The Committee for Human Medicinal Products (CHMP) of the European Medicines Agency (EMA) has endorsed recommendations by their pharmacovigilance committee regarding fluoroquinolones.

They have confirmed that cinoxacin, flumequine, nalidixic acid and pipemidic acid should no longer be marketed and that the use of other quinolones should be restricted. The remaining fluoroquinolones should not be used for the following:

  • Treatment of minor/self-limiting infections e.g. throat infections
  • Treatment of nonbacterial infections e.g. nonbacterial chronic prostatitis
  • Prevention of travellers’ diarrhoea or recurrent lower UTI’s
  • Treatment of mild/moderate bacterial infections, unless no other alternative available

Furthermore, they should be used with caution in the elderly, patients with kidney disease and transplant patients as these groups are at higher risk of a tendon injury. Concurrent use of fluoroquinolones with corticosteroids should also be avoided for the same reason.

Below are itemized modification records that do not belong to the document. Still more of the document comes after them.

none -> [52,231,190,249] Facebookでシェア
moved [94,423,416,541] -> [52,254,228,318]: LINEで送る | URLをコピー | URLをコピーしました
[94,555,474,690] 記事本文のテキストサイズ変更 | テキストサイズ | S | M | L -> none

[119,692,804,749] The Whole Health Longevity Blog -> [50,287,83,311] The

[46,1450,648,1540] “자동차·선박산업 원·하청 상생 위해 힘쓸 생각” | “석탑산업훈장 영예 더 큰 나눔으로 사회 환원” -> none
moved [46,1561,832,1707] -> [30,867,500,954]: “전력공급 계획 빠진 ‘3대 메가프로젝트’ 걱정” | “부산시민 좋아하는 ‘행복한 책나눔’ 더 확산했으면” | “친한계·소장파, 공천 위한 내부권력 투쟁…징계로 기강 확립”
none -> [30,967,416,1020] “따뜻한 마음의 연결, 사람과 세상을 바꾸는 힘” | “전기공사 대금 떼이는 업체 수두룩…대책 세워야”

These restrictions are due to ongoing emerging evidence that the quinolones can rarely cause long-lasting (months to years) or even irreversible reactions including arthralgias, extremity pain, paraesthesias, gait abnormalities, depression, fatigue, impaired memory, and impaired senses (except touch).

The FDA in the United States has also introduced restrictions in recent years.